Of all the lines in the records below, copy only those that contain the string "family".

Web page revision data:
******
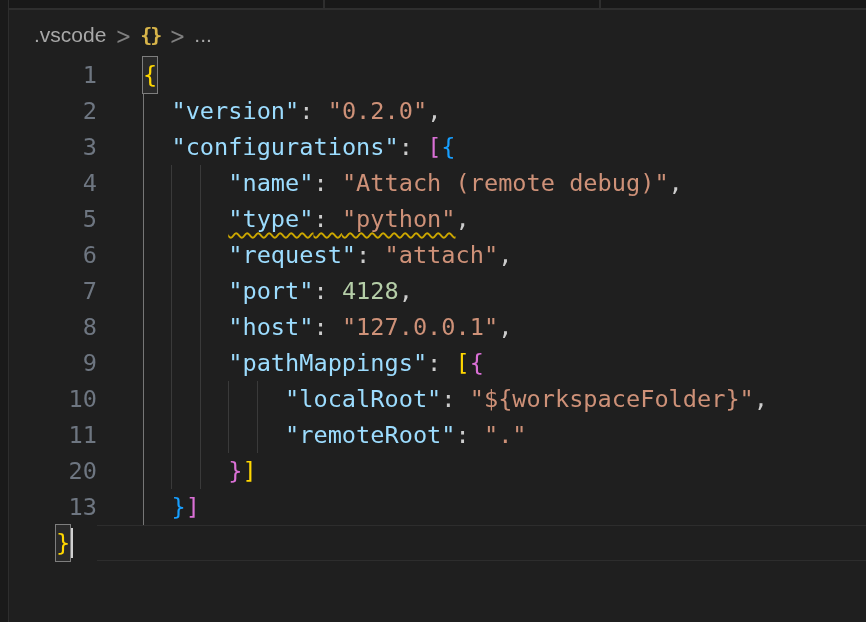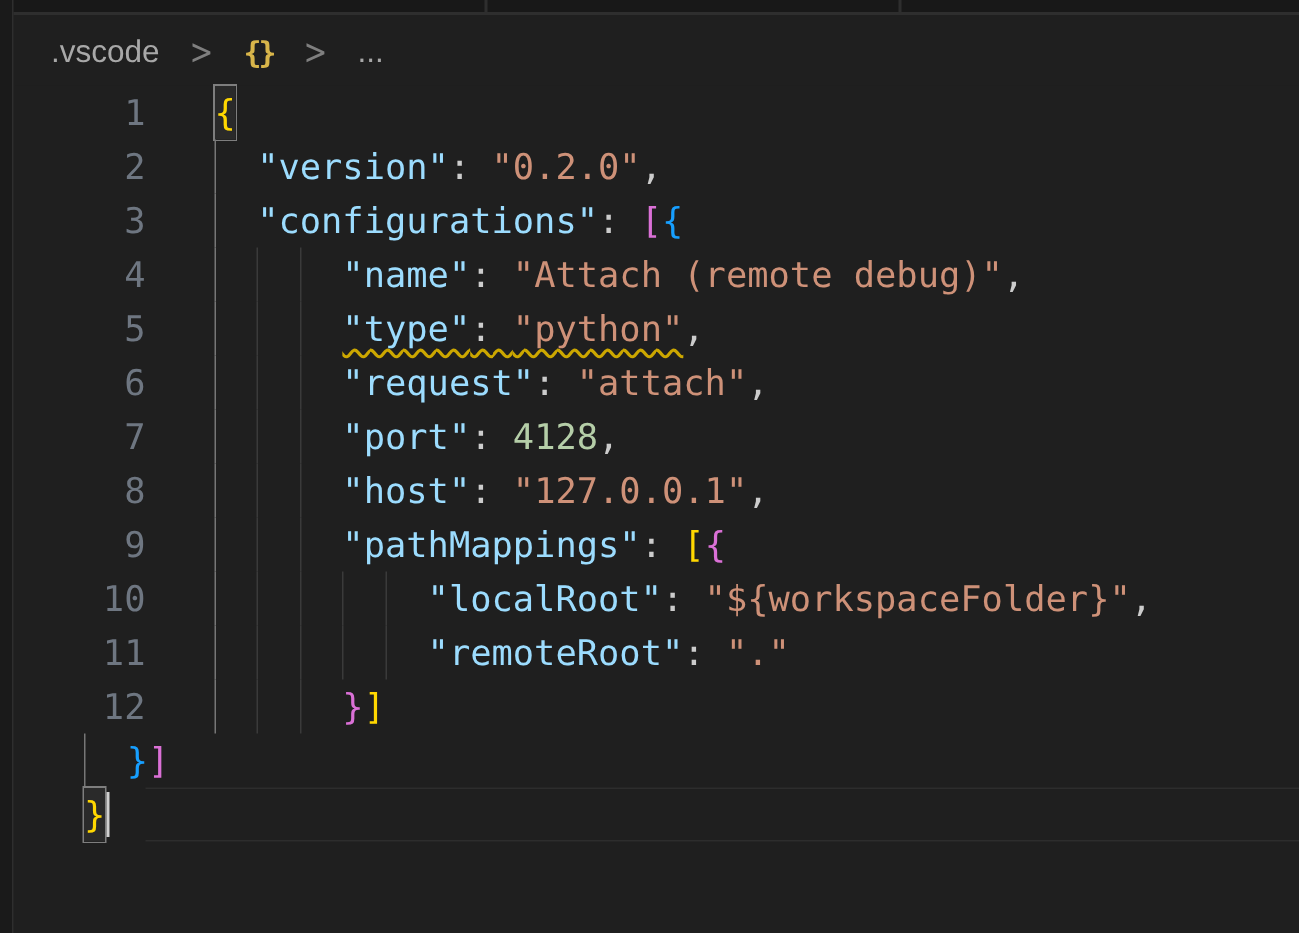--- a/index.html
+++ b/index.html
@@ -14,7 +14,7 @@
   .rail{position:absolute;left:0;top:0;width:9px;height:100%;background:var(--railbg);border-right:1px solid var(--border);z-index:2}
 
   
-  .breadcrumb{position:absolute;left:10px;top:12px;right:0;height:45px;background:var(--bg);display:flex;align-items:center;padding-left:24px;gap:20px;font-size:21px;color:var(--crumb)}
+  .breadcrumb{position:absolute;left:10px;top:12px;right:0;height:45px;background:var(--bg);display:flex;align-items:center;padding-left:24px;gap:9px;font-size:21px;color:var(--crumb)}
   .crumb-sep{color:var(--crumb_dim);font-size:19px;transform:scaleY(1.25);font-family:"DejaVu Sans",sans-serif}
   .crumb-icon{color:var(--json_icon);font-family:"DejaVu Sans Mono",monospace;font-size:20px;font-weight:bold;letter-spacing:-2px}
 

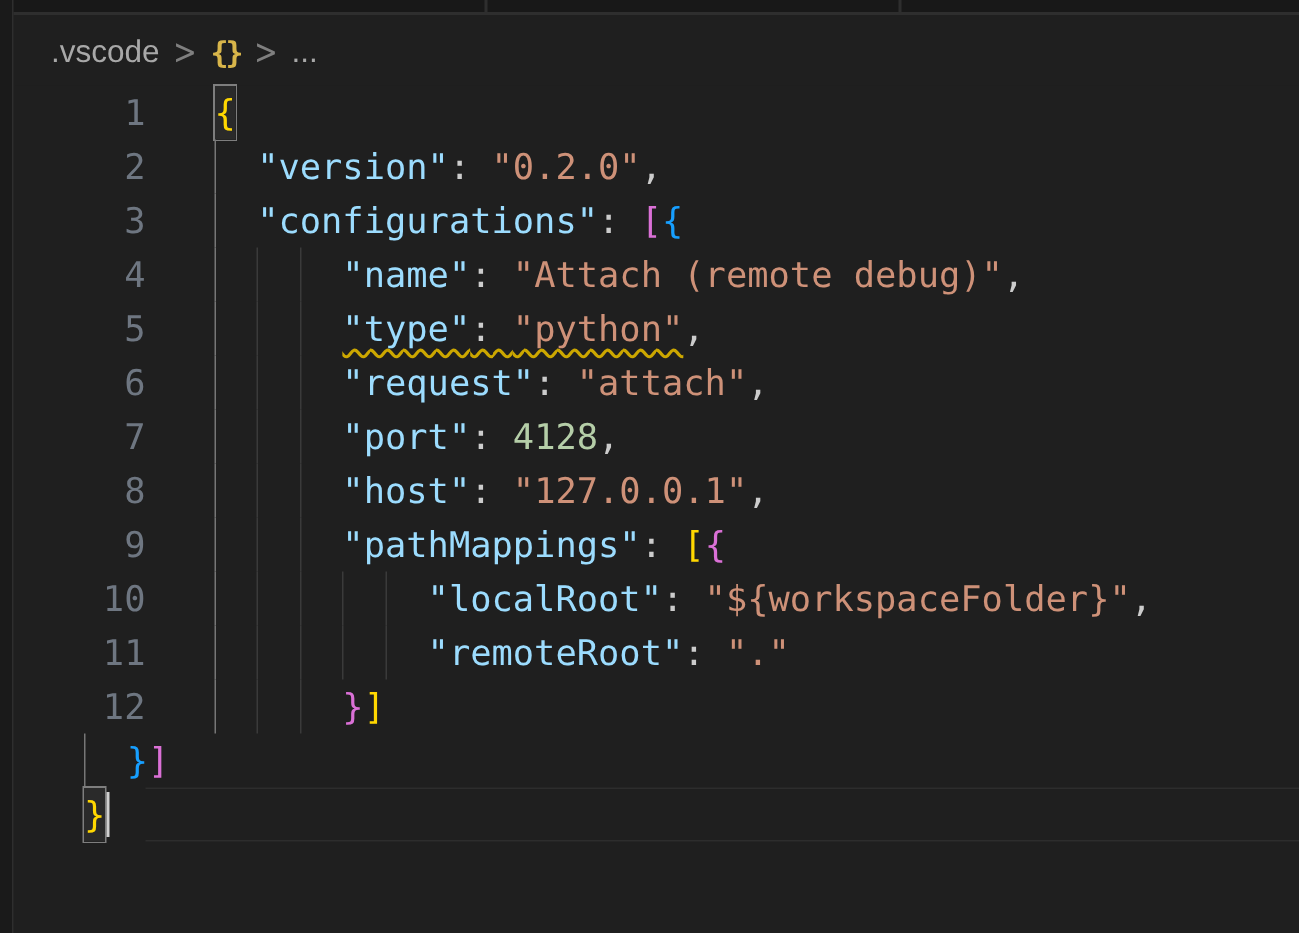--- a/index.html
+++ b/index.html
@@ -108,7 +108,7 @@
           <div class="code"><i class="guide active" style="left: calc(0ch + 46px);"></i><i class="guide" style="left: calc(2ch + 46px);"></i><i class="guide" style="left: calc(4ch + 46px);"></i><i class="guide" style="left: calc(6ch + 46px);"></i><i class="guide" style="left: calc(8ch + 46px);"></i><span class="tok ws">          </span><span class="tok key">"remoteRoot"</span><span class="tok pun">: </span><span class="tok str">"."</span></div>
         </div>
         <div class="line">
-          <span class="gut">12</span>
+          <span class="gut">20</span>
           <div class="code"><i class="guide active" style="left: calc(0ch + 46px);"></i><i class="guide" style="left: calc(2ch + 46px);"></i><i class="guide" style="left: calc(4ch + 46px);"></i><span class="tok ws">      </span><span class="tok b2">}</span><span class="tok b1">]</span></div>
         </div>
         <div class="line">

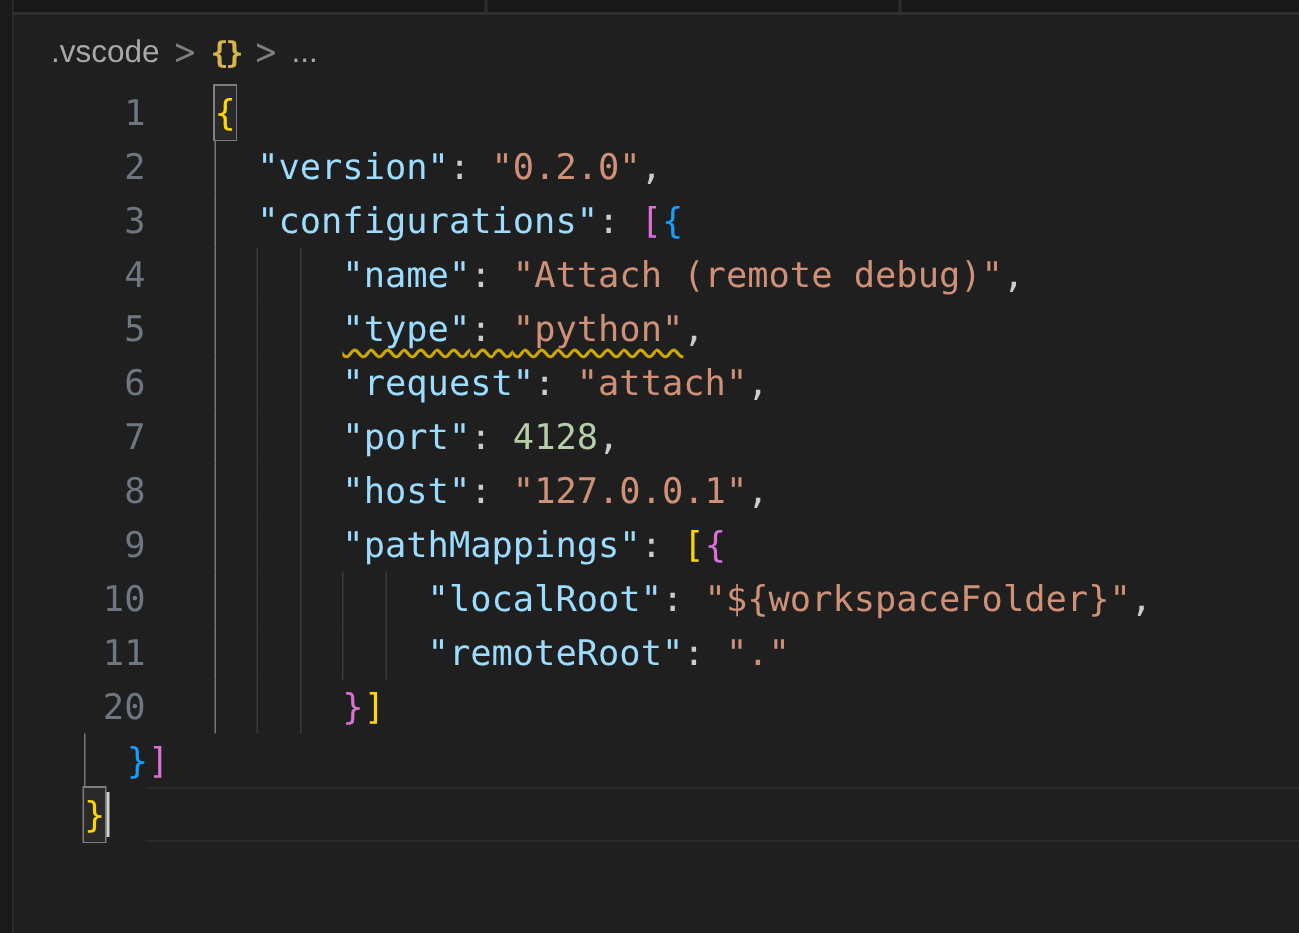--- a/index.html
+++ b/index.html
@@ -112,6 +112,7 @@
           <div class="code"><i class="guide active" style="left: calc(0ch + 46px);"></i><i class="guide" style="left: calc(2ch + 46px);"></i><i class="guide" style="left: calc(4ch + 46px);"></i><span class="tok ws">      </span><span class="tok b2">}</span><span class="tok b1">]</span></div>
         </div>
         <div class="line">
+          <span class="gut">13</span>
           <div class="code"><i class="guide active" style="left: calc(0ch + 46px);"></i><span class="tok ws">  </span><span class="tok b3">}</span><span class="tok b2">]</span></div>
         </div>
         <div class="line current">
******
WRITTEN REPLY:
   .crumb-sep{color:var(--crumb_dim);font-size:19px;transform:scaleY(1.25);font-family:"DejaVu Sans",sans-serif}
   .crumb-icon{color:var(--json_icon);font-family:"DejaVu Sans Mono",monospace;font-size:20px;font-weight:bold;letter-spacing:-2px}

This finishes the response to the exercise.